Directions for this task:
Reproduce all of the data, making sure that no line differs from the original.

Information provided:
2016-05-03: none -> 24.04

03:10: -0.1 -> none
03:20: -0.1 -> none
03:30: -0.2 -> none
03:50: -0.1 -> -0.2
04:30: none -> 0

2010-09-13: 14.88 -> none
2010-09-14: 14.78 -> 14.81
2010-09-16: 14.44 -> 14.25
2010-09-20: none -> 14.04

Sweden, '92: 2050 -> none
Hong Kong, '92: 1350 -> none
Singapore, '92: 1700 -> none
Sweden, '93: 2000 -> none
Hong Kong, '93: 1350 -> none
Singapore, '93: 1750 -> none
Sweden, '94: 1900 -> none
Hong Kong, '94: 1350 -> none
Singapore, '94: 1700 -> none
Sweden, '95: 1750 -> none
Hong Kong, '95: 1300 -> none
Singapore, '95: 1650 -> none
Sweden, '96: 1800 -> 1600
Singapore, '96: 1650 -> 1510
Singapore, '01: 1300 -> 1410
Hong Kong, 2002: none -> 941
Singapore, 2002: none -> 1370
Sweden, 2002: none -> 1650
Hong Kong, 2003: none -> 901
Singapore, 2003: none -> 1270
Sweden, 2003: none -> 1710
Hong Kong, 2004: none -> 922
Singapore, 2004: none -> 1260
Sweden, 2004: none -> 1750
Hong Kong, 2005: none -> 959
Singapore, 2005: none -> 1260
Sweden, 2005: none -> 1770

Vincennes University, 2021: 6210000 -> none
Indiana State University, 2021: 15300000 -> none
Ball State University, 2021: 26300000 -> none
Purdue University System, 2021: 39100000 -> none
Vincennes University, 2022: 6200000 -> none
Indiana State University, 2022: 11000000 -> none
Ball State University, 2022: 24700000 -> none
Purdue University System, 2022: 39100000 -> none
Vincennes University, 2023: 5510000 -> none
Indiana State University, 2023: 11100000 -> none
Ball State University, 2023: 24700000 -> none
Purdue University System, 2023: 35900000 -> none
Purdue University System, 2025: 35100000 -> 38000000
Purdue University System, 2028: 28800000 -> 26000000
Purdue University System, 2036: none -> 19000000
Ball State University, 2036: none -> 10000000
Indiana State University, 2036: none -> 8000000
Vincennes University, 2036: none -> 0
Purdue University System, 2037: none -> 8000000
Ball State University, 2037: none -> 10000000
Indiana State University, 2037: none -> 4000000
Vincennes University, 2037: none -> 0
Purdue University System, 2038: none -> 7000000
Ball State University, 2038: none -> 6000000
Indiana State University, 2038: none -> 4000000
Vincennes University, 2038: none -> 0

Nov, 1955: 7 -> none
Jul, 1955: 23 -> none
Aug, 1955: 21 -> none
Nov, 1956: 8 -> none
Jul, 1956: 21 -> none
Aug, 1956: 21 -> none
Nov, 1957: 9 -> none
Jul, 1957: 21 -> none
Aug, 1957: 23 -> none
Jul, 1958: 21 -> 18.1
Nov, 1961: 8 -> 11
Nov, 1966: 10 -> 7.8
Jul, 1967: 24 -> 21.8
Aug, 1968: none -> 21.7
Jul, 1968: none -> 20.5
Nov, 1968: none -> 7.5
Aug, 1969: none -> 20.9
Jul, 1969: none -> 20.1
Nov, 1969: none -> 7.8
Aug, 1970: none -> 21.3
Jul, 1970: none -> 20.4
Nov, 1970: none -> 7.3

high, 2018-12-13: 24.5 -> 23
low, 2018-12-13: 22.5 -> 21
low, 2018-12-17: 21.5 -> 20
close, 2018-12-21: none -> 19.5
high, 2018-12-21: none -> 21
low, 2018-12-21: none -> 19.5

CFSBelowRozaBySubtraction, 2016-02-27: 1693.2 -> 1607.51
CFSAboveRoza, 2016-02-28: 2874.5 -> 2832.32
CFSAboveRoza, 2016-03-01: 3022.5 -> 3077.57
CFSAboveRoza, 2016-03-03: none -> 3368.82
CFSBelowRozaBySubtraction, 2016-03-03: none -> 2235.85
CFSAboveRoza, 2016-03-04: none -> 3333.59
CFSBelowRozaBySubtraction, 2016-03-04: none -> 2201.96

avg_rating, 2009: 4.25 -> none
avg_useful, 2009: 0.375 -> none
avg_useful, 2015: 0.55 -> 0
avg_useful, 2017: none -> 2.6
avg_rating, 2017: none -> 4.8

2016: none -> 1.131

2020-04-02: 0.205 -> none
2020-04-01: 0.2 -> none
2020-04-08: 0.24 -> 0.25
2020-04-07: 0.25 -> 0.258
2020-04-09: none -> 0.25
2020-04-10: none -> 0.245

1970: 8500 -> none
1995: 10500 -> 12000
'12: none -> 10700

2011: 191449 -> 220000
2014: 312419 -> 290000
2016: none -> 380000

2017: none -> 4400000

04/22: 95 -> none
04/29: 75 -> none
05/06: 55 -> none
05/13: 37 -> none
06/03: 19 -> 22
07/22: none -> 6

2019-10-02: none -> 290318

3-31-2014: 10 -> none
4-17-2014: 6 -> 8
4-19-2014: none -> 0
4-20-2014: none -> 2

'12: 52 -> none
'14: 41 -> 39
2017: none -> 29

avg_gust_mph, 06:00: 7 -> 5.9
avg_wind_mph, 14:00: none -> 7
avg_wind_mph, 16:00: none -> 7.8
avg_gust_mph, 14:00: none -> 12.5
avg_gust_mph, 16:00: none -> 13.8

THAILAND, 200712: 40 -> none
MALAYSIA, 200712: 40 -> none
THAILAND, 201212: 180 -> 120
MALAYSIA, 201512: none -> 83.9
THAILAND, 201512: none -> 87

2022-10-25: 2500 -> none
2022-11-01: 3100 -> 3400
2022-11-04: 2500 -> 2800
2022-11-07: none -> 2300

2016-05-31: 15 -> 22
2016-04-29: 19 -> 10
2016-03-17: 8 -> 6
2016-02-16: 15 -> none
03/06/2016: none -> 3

Output of the task:
2016-05-03: none -> 24.04

03:10: -0.1 -> none
03:20: -0.1 -> none
03:30: -0.2 -> none
03:50: -0.1 -> -0.2
04:30: none -> 0

2010-09-13: 14.88 -> none
2010-09-14: 14.78 -> 14.81
2010-09-16: 14.44 -> 14.25
2010-09-20: none -> 14.04

Sweden, '92: 2050 -> none
Hong Kong, '92: 1350 -> none
Singapore, '92: 1700 -> none
Sweden, '93: 2000 -> none
Hong Kong, '93: 1350 -> none
Singapore, '93: 1750 -> none
Sweden, '94: 1900 -> none
Hong Kong, '94: 1350 -> none
Singapore, '94: 1700 -> none
Sweden, '95: 1750 -> none
Hong Kong, '95: 1300 -> none
Singapore, '95: 1650 -> none
Sweden, '96: 1800 -> 1600
Singapore, '96: 1650 -> 1510
Singapore, '01: 1300 -> 1410
Hong Kong, 2002: none -> 941
Singapore, 2002: none -> 1370
Sweden, 2002: none -> 1650
Hong Kong, 2003: none -> 901
Singapore, 2003: none -> 1270
Sweden, 2003: none -> 1710
Hong Kong, 2004: none -> 922
Singapore, 2004: none -> 1260
Sweden, 2004: none -> 1750
Hong Kong, 2005: none -> 959
Singapore, 2005: none -> 1260
Sweden, 2005: none -> 1770

Vincennes University, 2021: 6210000 -> none
Indiana State University, 2021: 15300000 -> none
Ball State University, 2021: 26300000 -> none
Purdue University System, 2021: 39100000 -> none
Vincennes University, 2022: 6200000 -> none
Indiana State University, 2022: 11000000 -> none
Ball State University, 2022: 24700000 -> none
Purdue University System, 2022: 39100000 -> none
Vincennes University, 2023: 5510000 -> none
Indiana State University, 2023: 11100000 -> none
Ball State University, 2023: 24700000 -> none
Purdue University System, 2023: 35900000 -> none
Purdue University System, 2025: 35100000 -> 38000000
Purdue University System, 2028: 28800000 -> 26000000
Purdue University System, 2036: none -> 19000000
Ball State University, 2036: none -> 10000000
Indiana State University, 2036: none -> 8000000
Vincennes University, 2036: none -> 0
Purdue University System, 2037: none -> 8000000
Ball State University, 2037: none -> 10000000
Indiana State University, 2037: none -> 4000000
Vincennes University, 2037: none -> 0
Purdue University System, 2038: none -> 7000000
Ball State University, 2038: none -> 6000000
Indiana State University, 2038: none -> 4000000
Vincennes University, 2038: none -> 0

Nov, 1955: 7 -> none
Jul, 1955: 23 -> none
Aug, 1955: 21 -> none
Nov, 1956: 8 -> none
Jul, 1956: 21 -> none
Aug, 1956: 21 -> none
Nov, 1957: 9 -> none
Jul, 1957: 21 -> none
Aug, 1957: 23 -> none
Jul, 1958: 21 -> 18.1
Nov, 1961: 8 -> 11
Nov, 1966: 10 -> 7.8
Jul, 1967: 24 -> 21.8
Aug, 1968: none -> 21.7
Jul, 1968: none -> 20.5
Nov, 1968: none -> 7.5
Aug, 1969: none -> 20.9
Jul, 1969: none -> 20.1
Nov, 1969: none -> 7.8
Aug, 1970: none -> 21.3
Jul, 1970: none -> 20.4
Nov, 1970: none -> 7.3

high, 2018-12-13: 24.5 -> 23
low, 2018-12-13: 22.5 -> 21
low, 2018-12-17: 21.5 -> 20
close, 2018-12-21: none -> 19.5
high, 2018-12-21: none -> 21
low, 2018-12-21: none -> 19.5

CFSBelowRozaBySubtraction, 2016-02-27: 1693.2 -> 1607.51
CFSAboveRoza, 2016-02-28: 2874.5 -> 2832.32
CFSAboveRoza, 2016-03-01: 3022.5 -> 3077.57
CFSAboveRoza, 2016-03-03: none -> 3368.82
CFSBelowRozaBySubtraction, 2016-03-03: none -> 2235.85
CFSAboveRoza, 2016-03-04: none -> 3333.59
CFSBelowRozaBySubtraction, 2016-03-04: none -> 2201.96

avg_rating, 2009: 4.25 -> none
avg_useful, 2009: 0.375 -> none
avg_useful, 2015: 0.55 -> 0
avg_useful, 2017: none -> 2.6
avg_rating, 2017: none -> 4.8

2016: none -> 1.131

2020-04-02: 0.205 -> none
2020-04-01: 0.2 -> none
2020-04-08: 0.24 -> 0.25
2020-04-07: 0.25 -> 0.258
2020-04-09: none -> 0.25
2020-04-10: none -> 0.245

1970: 8500 -> none
1995: 10500 -> 12000
'12: none -> 10700

2011: 191449 -> 220000
2014: 312419 -> 290000
2016: none -> 380000

2017: none -> 4400000

04/22: 95 -> none
04/29: 75 -> none
05/06: 55 -> none
05/13: 37 -> none
06/03: 19 -> 22
07/22: none -> 6

2019-10-02: none -> 290318

3-31-2014: 10 -> none
4-17-2014: 6 -> 8
4-19-2014: none -> 0
4-20-2014: none -> 2

'12: 52 -> none
'14: 41 -> 39
2017: none -> 29

avg_gust_mph, 06:00: 7 -> 5.9
avg_wind_mph, 14:00: none -> 7
avg_wind_mph, 16:00: none -> 7.8
avg_gust_mph, 14:00: none -> 12.5
avg_gust_mph, 16:00: none -> 13.8

THAILAND, 200712: 40 -> none
MALAYSIA, 200712: 40 -> none
THAILAND, 201212: 180 -> 120
MALAYSIA, 201512: none -> 83.9
THAILAND, 201512: none -> 87

2022-10-25: 2500 -> none
2022-11-01: 3100 -> 3400
2022-11-04: 2500 -> 2800
2022-11-07: none -> 2300

2016-05-31: 15 -> 22
2016-04-29: 19 -> 10
2016-03-17: 8 -> 6
2016-02-16: 15 -> none
03/06/2016: none -> 3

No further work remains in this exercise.